WHAT THE TASK ASKS:
Copy every record word for word. The images stay behind.

(Before and after images)
Start of Block

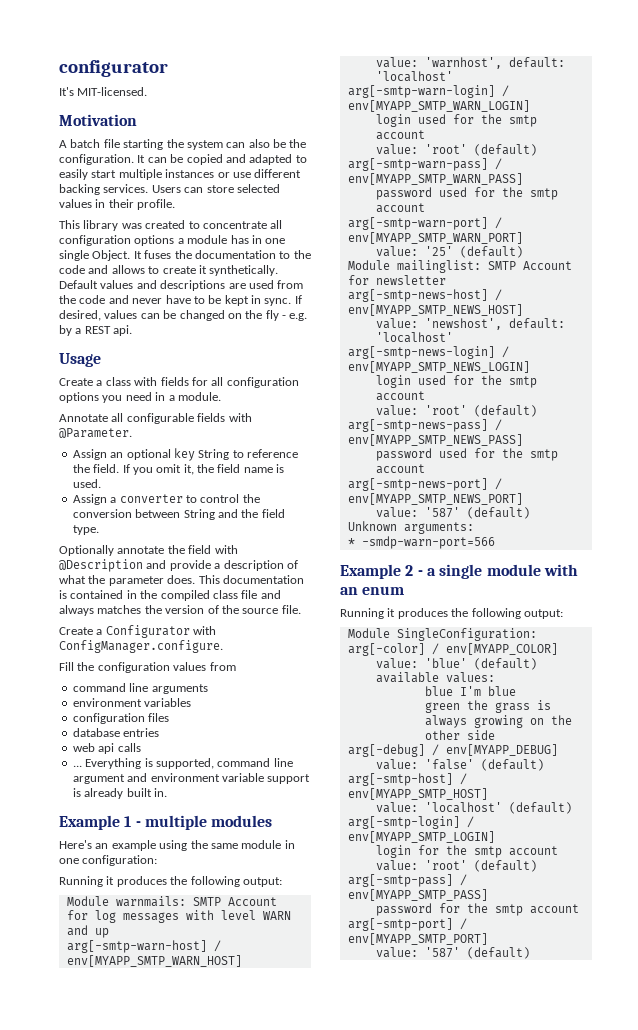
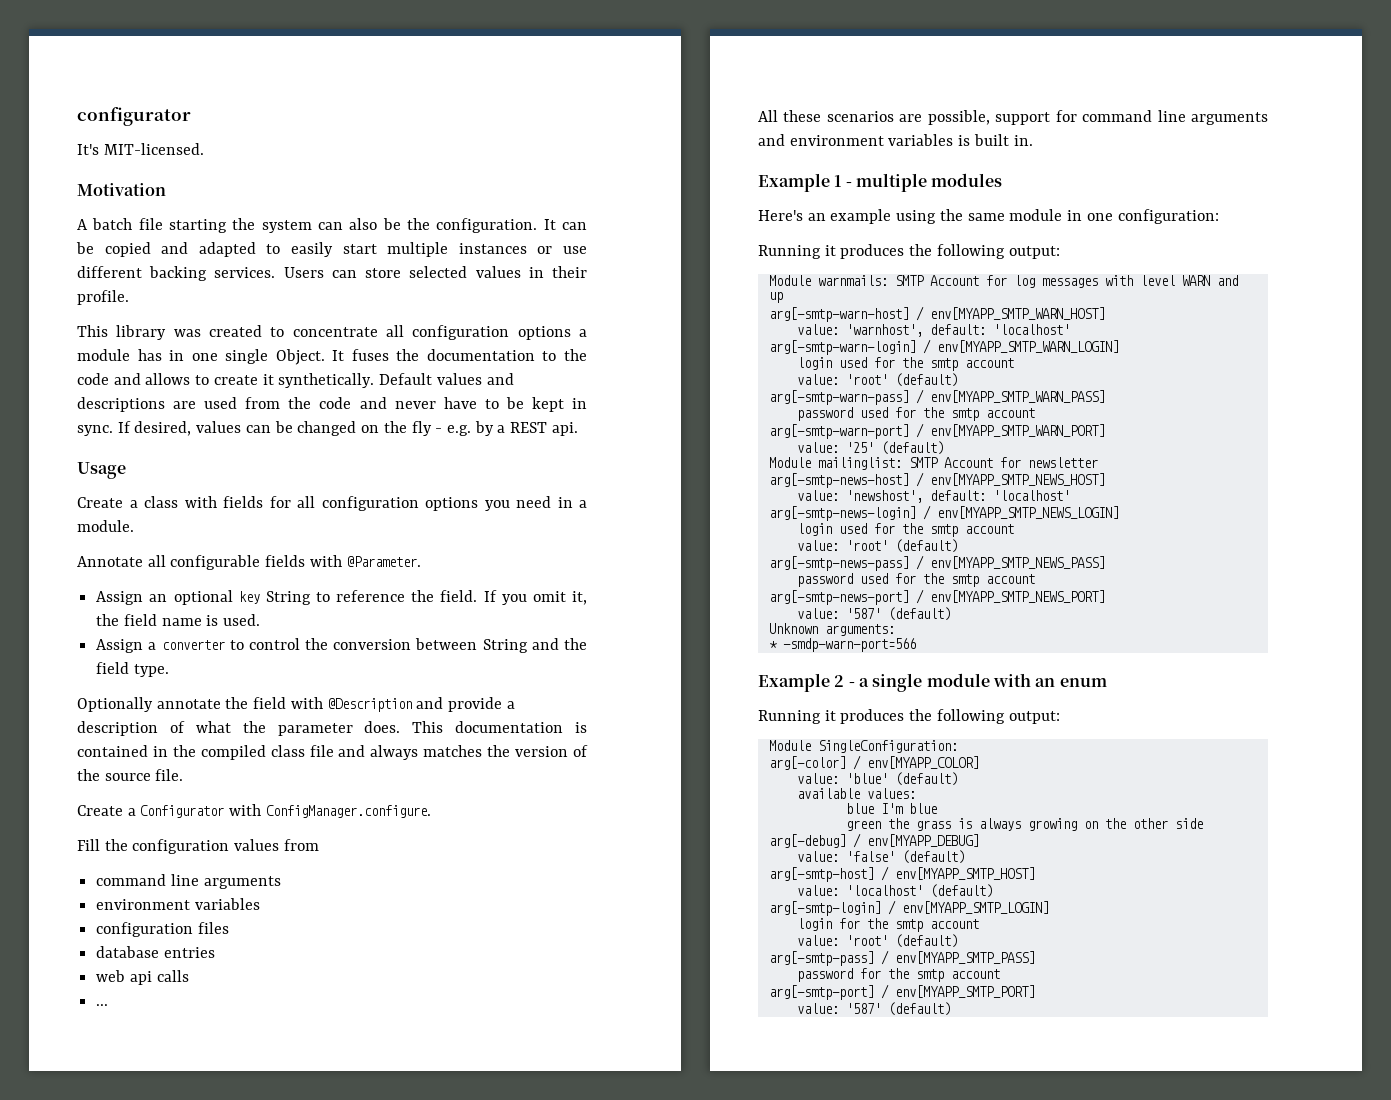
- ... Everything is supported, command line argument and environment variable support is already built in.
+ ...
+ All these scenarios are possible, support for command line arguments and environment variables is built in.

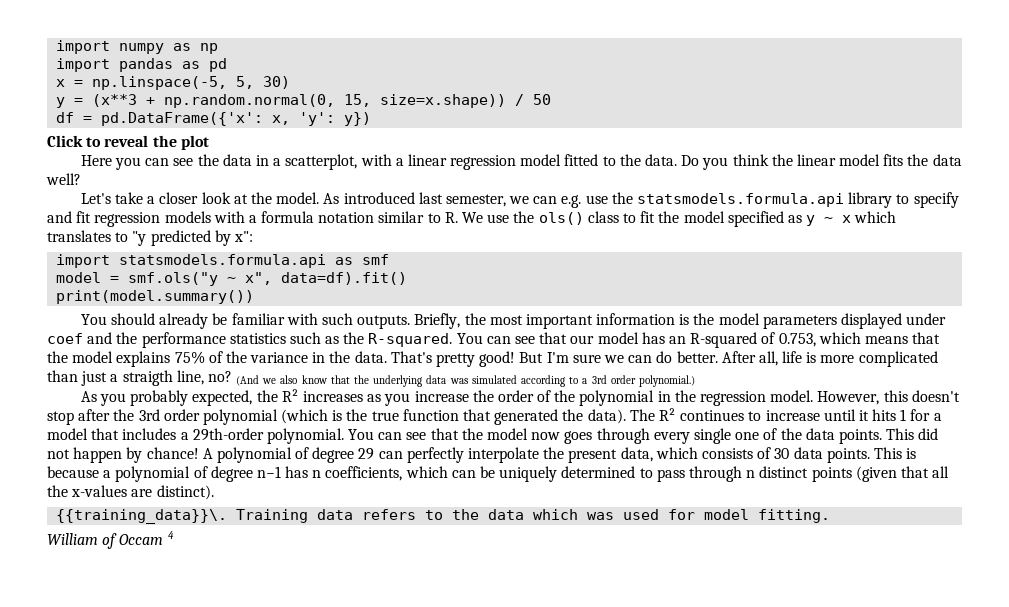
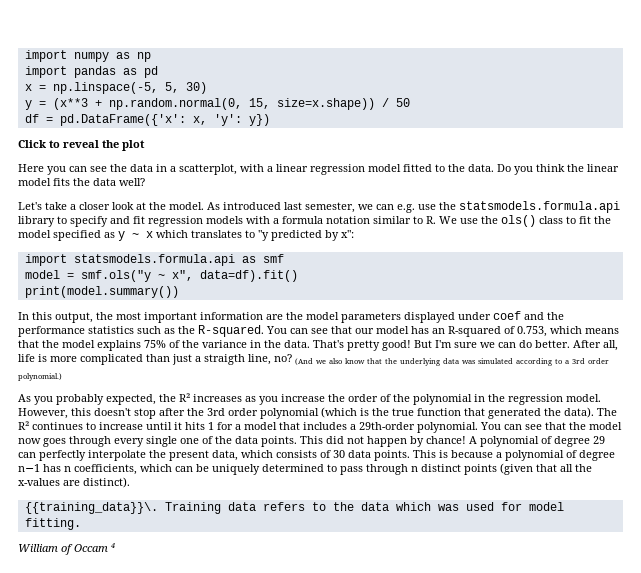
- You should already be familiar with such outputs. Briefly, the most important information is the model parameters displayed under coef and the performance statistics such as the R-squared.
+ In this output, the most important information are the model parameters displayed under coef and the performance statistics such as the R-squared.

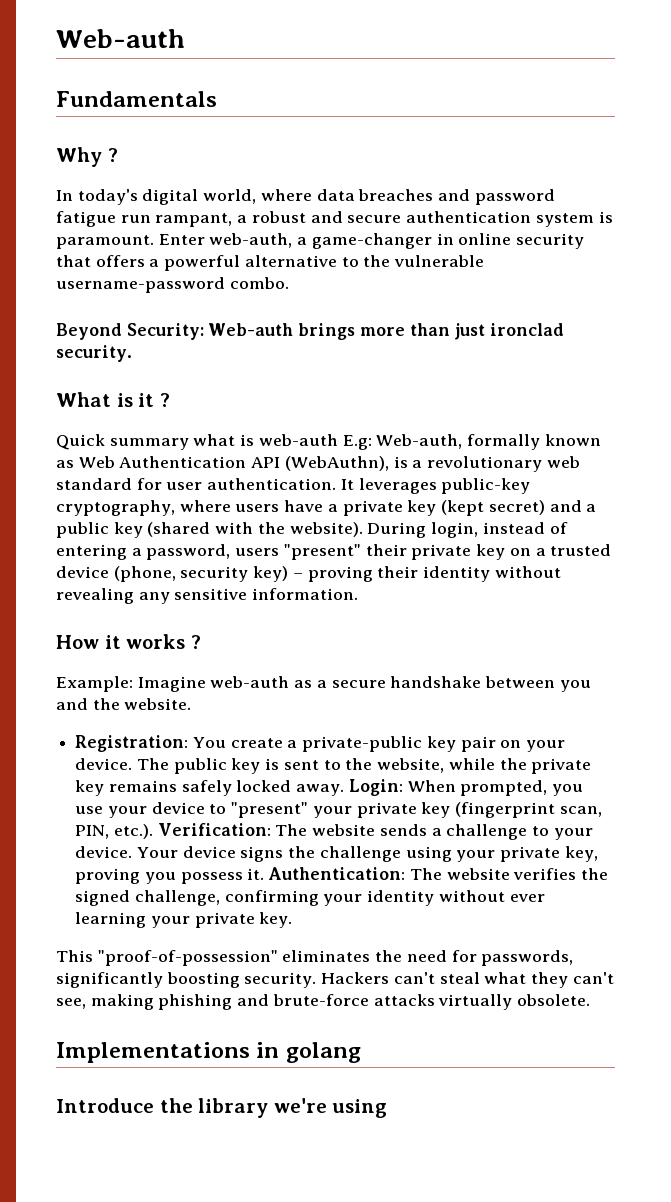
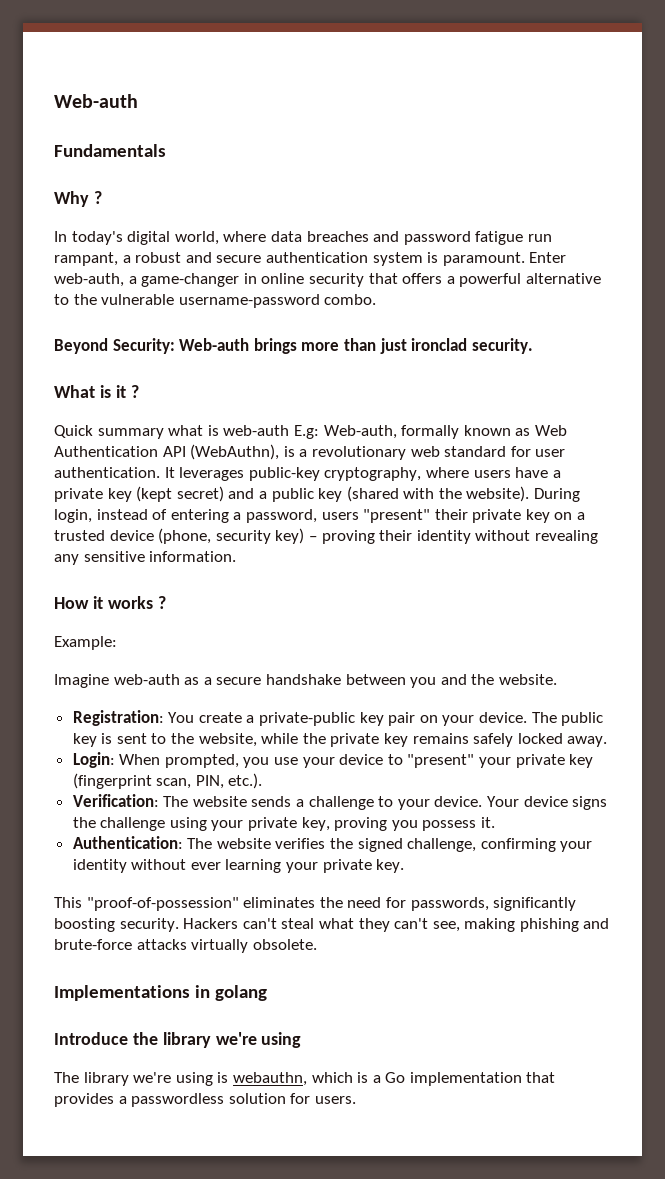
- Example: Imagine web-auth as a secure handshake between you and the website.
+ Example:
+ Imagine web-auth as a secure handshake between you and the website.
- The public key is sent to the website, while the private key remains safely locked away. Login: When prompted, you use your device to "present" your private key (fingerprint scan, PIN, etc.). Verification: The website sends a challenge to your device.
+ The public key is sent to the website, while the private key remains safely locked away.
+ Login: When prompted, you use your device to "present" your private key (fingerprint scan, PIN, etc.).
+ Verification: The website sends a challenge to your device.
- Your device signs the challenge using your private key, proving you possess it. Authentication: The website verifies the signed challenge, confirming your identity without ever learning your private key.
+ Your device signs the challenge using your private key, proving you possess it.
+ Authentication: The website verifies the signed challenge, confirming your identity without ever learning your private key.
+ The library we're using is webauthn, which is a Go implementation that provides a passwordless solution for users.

End of Block

ANSWER TO THIS PROBLEM:
- ... Everything is supported, command line argument and environment variable support is already built in.
+ ...
+ All these scenarios are possible, support for command line arguments and environment variables is built in.

- You should already be familiar with such outputs. Briefly, the most important information is the model parameters displayed under coef and the performance statistics such as the R-squared.
+ In this output, the most important information are the model parameters displayed under coef and the performance statistics such as the R-squared.

- Example: Imagine web-auth as a secure handshake between you and the website.
+ Example:
+ Imagine web-auth as a secure handshake between you and the website.
- The public key is sent to the website, while the private key remains safely locked away. Login: When prompted, you use your device to "present" your private key (fingerprint scan, PIN, etc.). Verification: The website sends a challenge to your device.
+ The public key is sent to the website, while the private key remains safely locked away.
+ Login: When prompted, you use your device to "present" your private key (fingerprint scan, PIN, etc.).
+ Verification: The website sends a challenge to your device.
- Your device signs the challenge using your private key, proving you possess it. Authentication: The website verifies the signed challenge, confirming your identity without ever learning your private key.
+ Your device signs the challenge using your private key, proving you possess it.
+ Authentication: The website verifies the signed challenge, confirming your identity without ever learning your private key.
+ The library we're using is webauthn, which is a Go implementation that provides a passwordless solution for users.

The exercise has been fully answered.